Education, education, education
Education is as important in these histories as the vote itself. For all these women, access to education was itself a challenge, alongside a commitment to improving education for other women. Hoggan had to gain her medical licence in Dublin, and practiced in Prague and Paris before returning to London to work alongside Elizabeth Garrett Anderson. She also played a significant role in creating a pyramid of school opportunities for Welsh girls, not least to encourage better teaching.

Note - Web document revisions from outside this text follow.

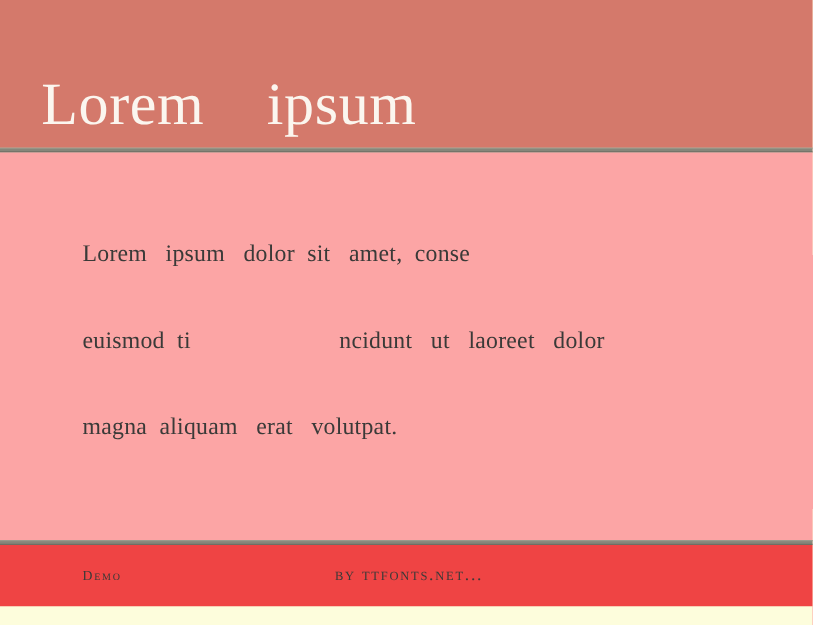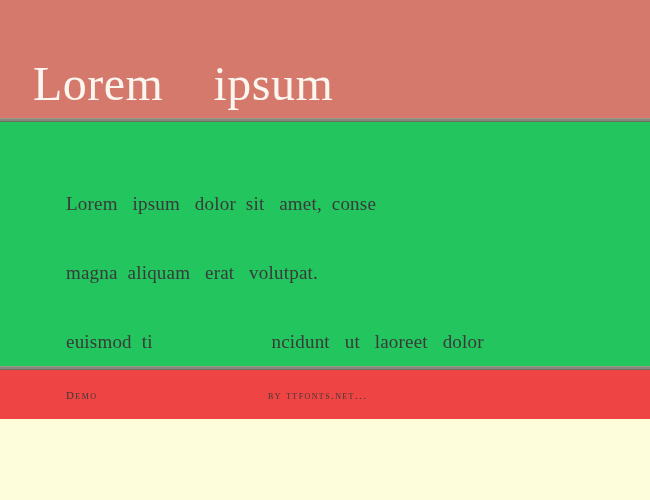"Lorem ipsum" .page { height: 419px -> 485px }
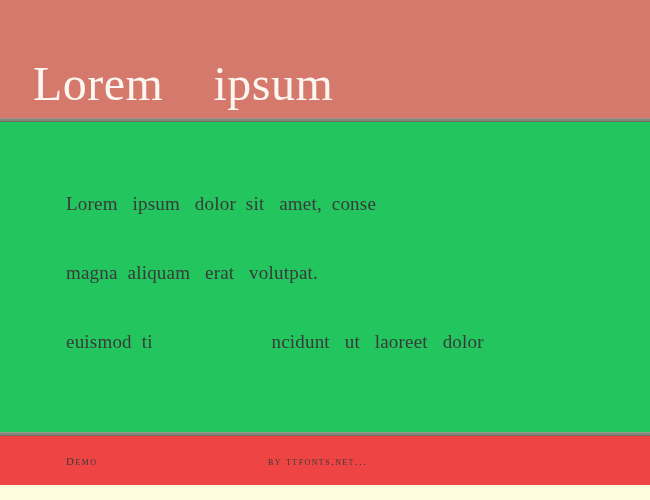"Lorem ipsum dolor sit amet," .body-area { background: #22c55e -> #fca5a5 }
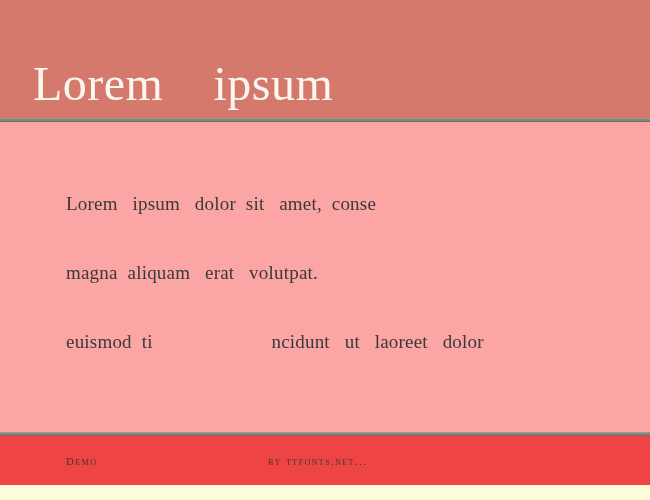"magna aliquam erat volutpat." span.line { order: before "euismod ti ncidunt ut laoreet" -> after "euismod ti ncidunt ut laoreet" }
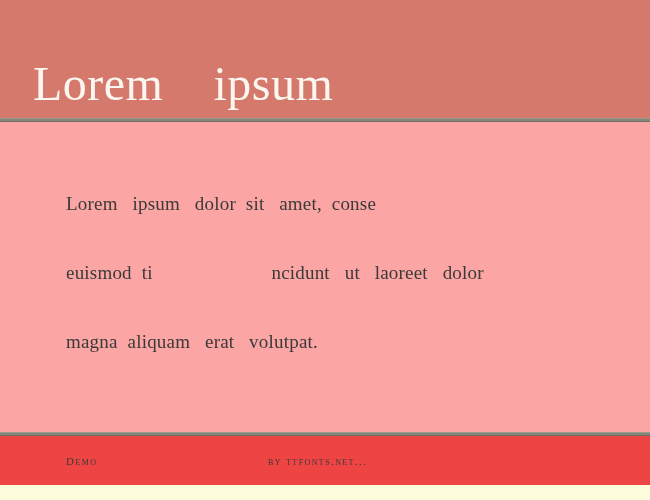"by ttfonts.net..." .footer-center { font-size: 11px -> 14px }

Olwen Rhŷs was an early assessor for the Central Welsh Board of Education, which created secondary schools in Wales some years before a state system was introduced in England. She and her sister Myfanwy, despite prize-winning work, could not receive degrees as Cambridge University denied them to female graduates until 1948.
It is a shocking reminder to see how recently these changes came about and emphasises the importance of fighting to defend such victories. Today the UN recognises girls’ education as a fundamental development goal. We still have a long way to go but in this country we enjoy the basics of a universal system, available as much to girls as boys. Our inheritance owes much to women such as these.
Not all these women were born in Wales and only three of them spoke the language. Welsh itself does not appear central to their self-conception, though Jones quotes Gallie, who published in English, saying ‘I wrote and spoke with a Welsh accent’.
The accent is pervasive whatever language and stage we examine, although their Welshness, their essential roles in our history and the role of Wales in their lives, is drawn elsewhere. Affinity (‘the Celtic passion for pedigree’ as Jones quotes Myfanwy Rhŷs), hiraeth, roots all count for more for these women. Their self-assertion and campaigns for social justice are both born of their conception of themselves as Welsh women, and influences the battles they pick.
I found this reassuring, as a Welsh learner. The importance and position of Wales comes from multiple sources and can be strong in different arenas, just as feminism centres women but not all feminists have the same priorities.
The women who rocked the boat were unapologetic, determined and unyielding in their commitment to fight for women, social justice and their beliefs. All of them did good in Wales and far beyond. When historians look back from the mid-21st century, what will they say about the Wales we are making today?